→ What to produce
The records underneath are to be printed in full and exactly, with no pictures carried over.

→ Data extract
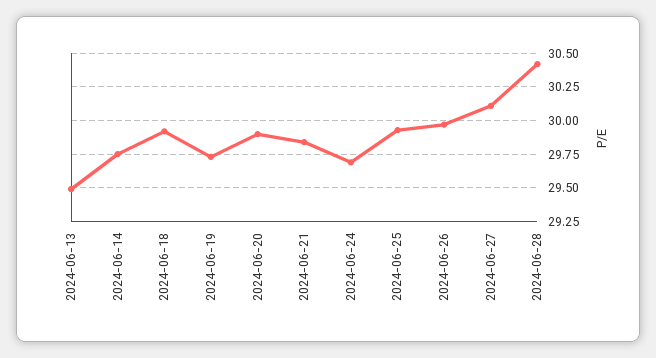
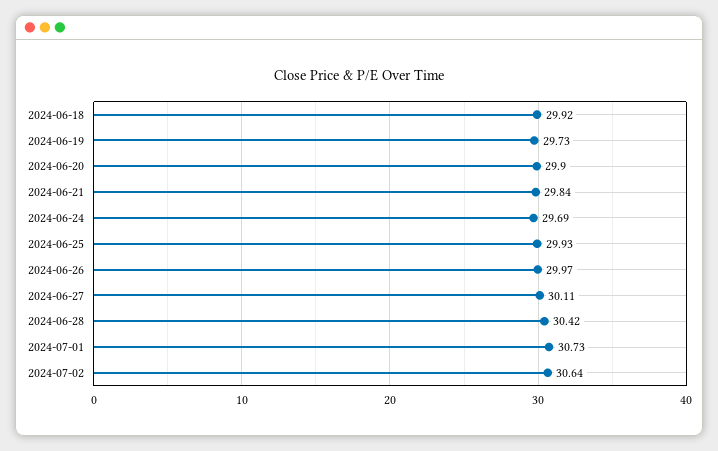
2024-06-13: 29.5 -> none
2024-06-14: 29.75 -> none
2024-07-01: none -> 30.73
2024-07-02: none -> 30.64

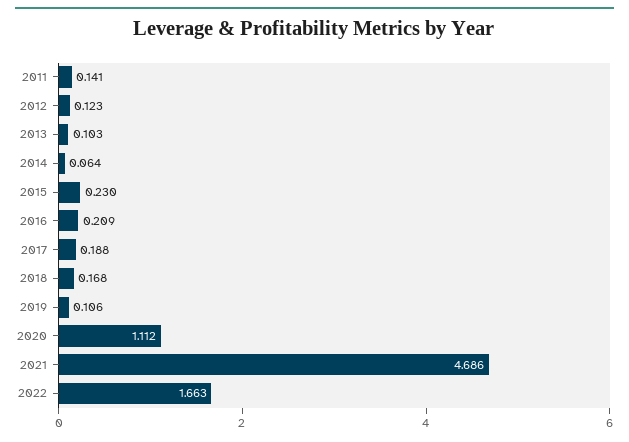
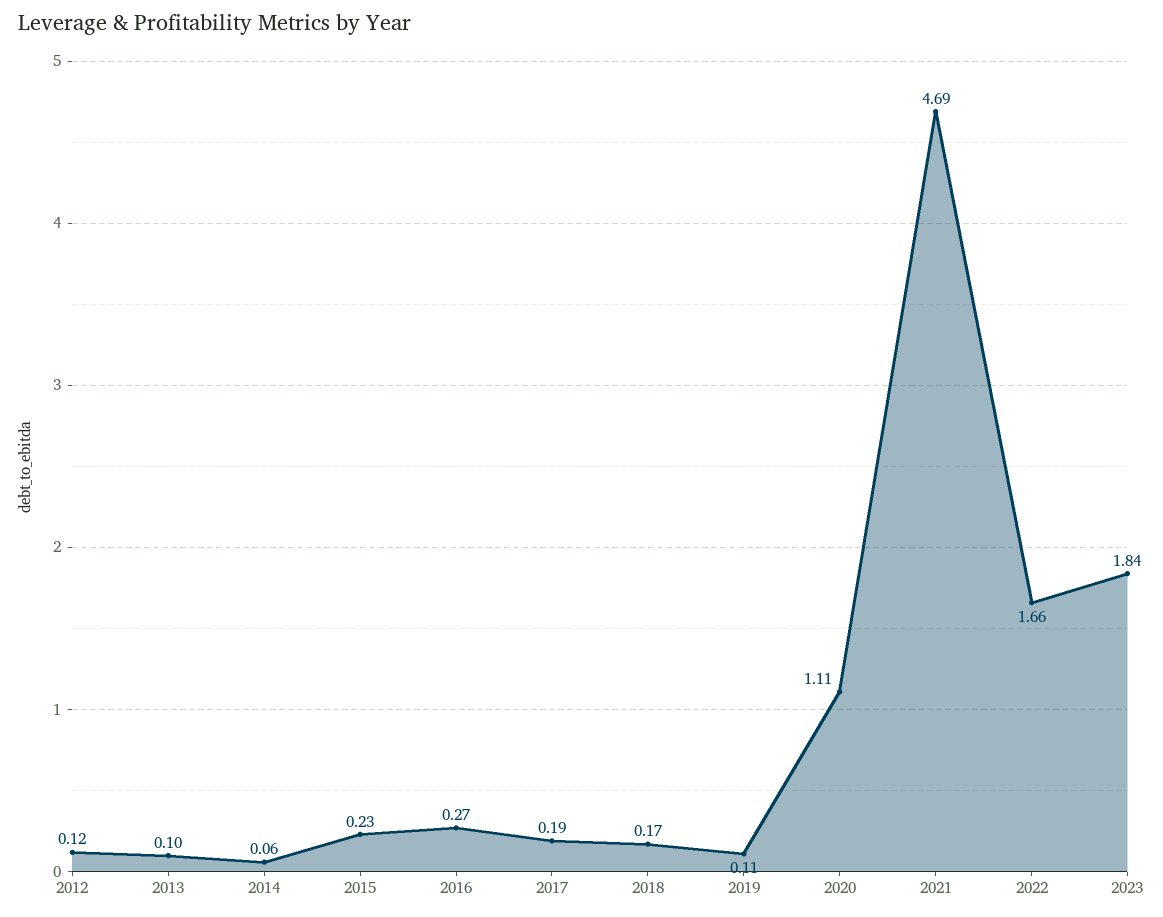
2011: 0.141 -> none
2016: 0.209 -> 0.27
2023: none -> 1.84

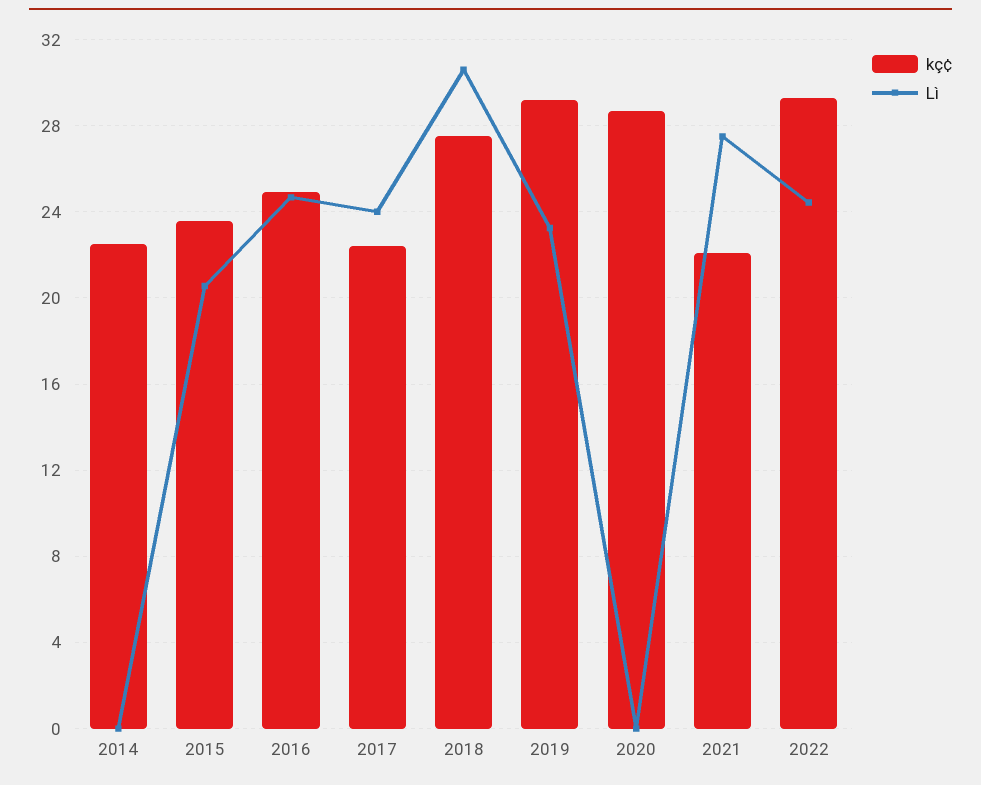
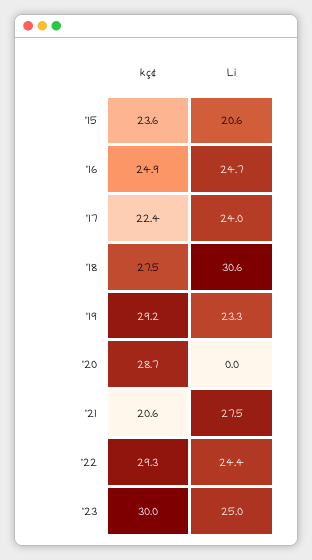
kç¢, 2014: 22.5 -> none
Lì, 2014: 0 -> none
kç¢, 2021: 22 -> 20.6
kç¢, '23: none -> 30
Lì, '23: none -> 25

→ Task response
2024-06-13: 29.5 -> none
2024-06-14: 29.75 -> none
2024-07-01: none -> 30.73
2024-07-02: none -> 30.64

2011: 0.141 -> none
2016: 0.209 -> 0.27
2023: none -> 1.84

kç¢, 2014: 22.5 -> none
Lì, 2014: 0 -> none
kç¢, 2021: 22 -> 20.6
kç¢, '23: none -> 30
Lì, '23: none -> 25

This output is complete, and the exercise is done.